R: quickly simulate unbalanced panel with variable that depends on lagged values of itself

I am trying to simulate monthly panels of data where one variable depends on lagged values of that variable in R. My solution is extremely slow. I need around 1000 samples of 2545 individuals, each of whom is observed monthly over many years, but the first sample took my computer 8.5 hours to construct. How can I make this faster?

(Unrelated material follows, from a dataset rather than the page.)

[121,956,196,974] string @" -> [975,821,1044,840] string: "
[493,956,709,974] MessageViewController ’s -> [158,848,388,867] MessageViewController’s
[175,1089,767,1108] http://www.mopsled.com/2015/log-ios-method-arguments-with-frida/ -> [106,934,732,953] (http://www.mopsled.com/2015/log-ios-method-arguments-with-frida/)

I start by creating an unbalanced panel of people with different birth dates, monthly ages, and variables xbsmall and error that will be compared to determine the Outcome. All of the code in the first block is just data setup.
# Setup:
library(plyr)
# Would like to have 2545 people (nPerson).

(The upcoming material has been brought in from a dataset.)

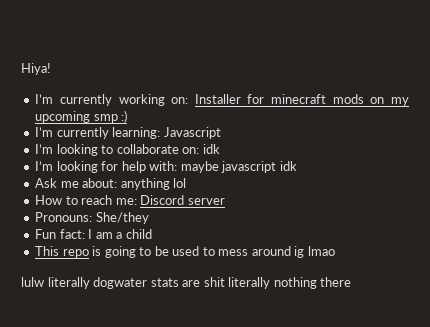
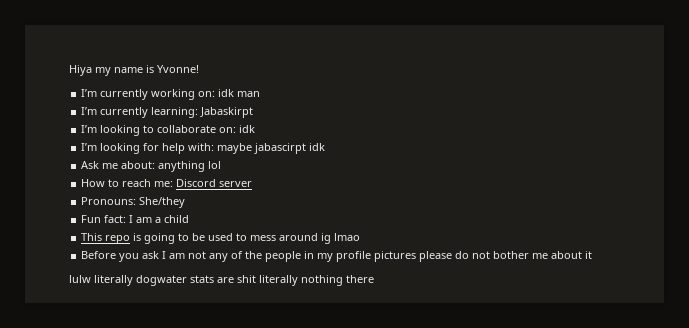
[21,63,51,75] Hiya! -> [69,65,199,76] Hiya my name is Yvonne!
[194,94,409,106] [35,110,128,123] Installer for minecraft mods on my upcoming smp :) -> [218,89,261,97] idk man
[163,127,221,139] Javascript -> [200,107,254,118] Jabaskirpt
[221,161,277,173] javascript -> [254,143,307,154] jabascirpt
(335, 251) none -> [81,251,593,262] // Before you ask I am not any of the people in my profile pictures please do not bother me about it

#Instead use 4 for testing.
nPerson = 4
# Minimum and maximum possible ages and birth dates
AgeMin = 10
AgeMax = 50
BornMin = 1950
BornMax = 1963
# Person-specific characteristics
ind =
data.frame(
id = 1:nPerson,
BornYear = floor(runif(length(1:nPerson), min=BornMin, max=BornMax+1)),
BornMonth = ceiling(runif(length(1:nPerson), min=0, max=12))
)
# Make an unbalanced panel of people over age 10 up to year 1986
# panel = ddply(ind, ~id, transform, AgeMonths = BornMonth)
panel = ddply(ind, ~id, transform, AgeMonths = (AgeMin*12):((1986-BornYear)*12 + 12-BornMonth))

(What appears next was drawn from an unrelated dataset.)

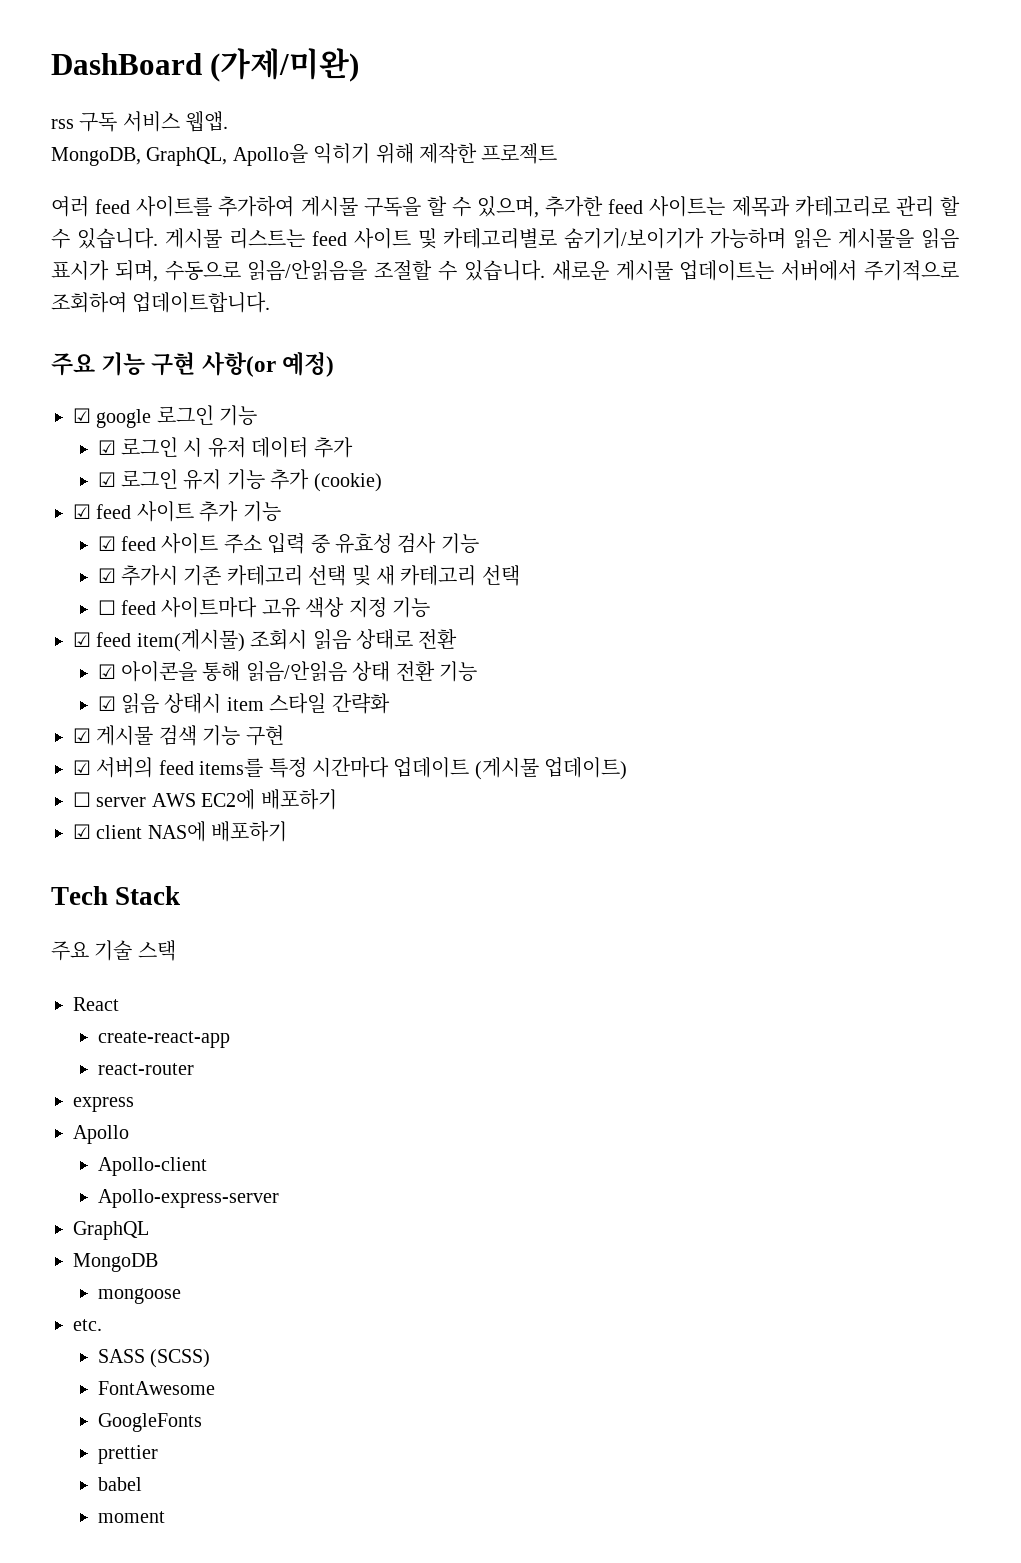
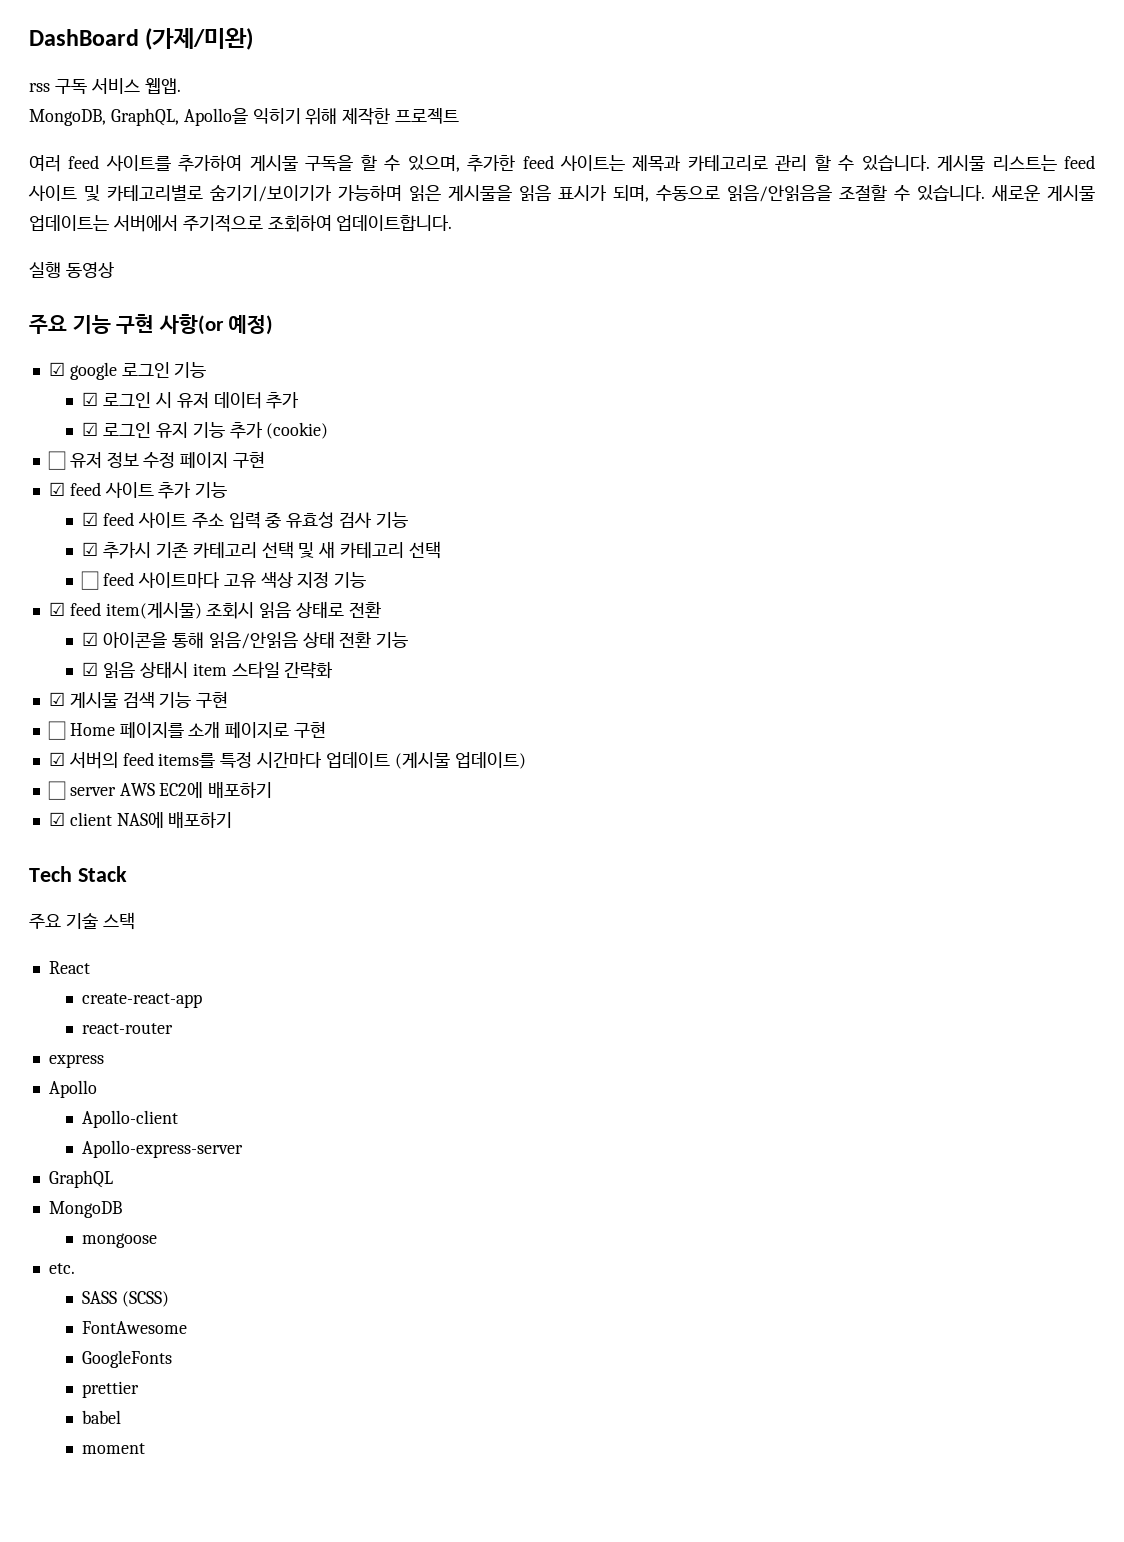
(271, 302) none -> [29,262,114,278] // 실행 동영상
(382, 482) none -> [47,451,266,470] // ☐ 유저 정보 수정 페이지 구현
(284, 735) none -> [47,721,327,740] // ☐ Home 페이지를 소개 페이지로 구현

# Set up some random variables to approximate the data generating process
panel$xbsmall = rnorm(dim(panel)[1], mean=-.3, sd=.45)
# Standard normal error for probit
panel$error = rnorm(dim(panel)[1])
# Placeholders
panel$xb = rep(0, dim(panel)[1])
panel$Outcome = rep(0, dim(panel)[1])
Now that we have data, here is the part that is slow (around a second on my computer for only 4 observations but hours for thousands of observations). Each month, a person gets two draws (xbsmall and error) from two different normal distributions (these were done above), and Outcome == 1 if xbsmall > error. However, if Outcome equals 1 in the previous month, then Outcome in the current month equals 1 if xbsmall + 4.47 > error. I use xb = xbsmall+4.47 in the code below (xb is the "linear predictor" in a probit model). I ignore the first month for each person for simplicity. For your information, this is simulating a probit DGP (but that is not necessary to know to solve the problem of computation speed).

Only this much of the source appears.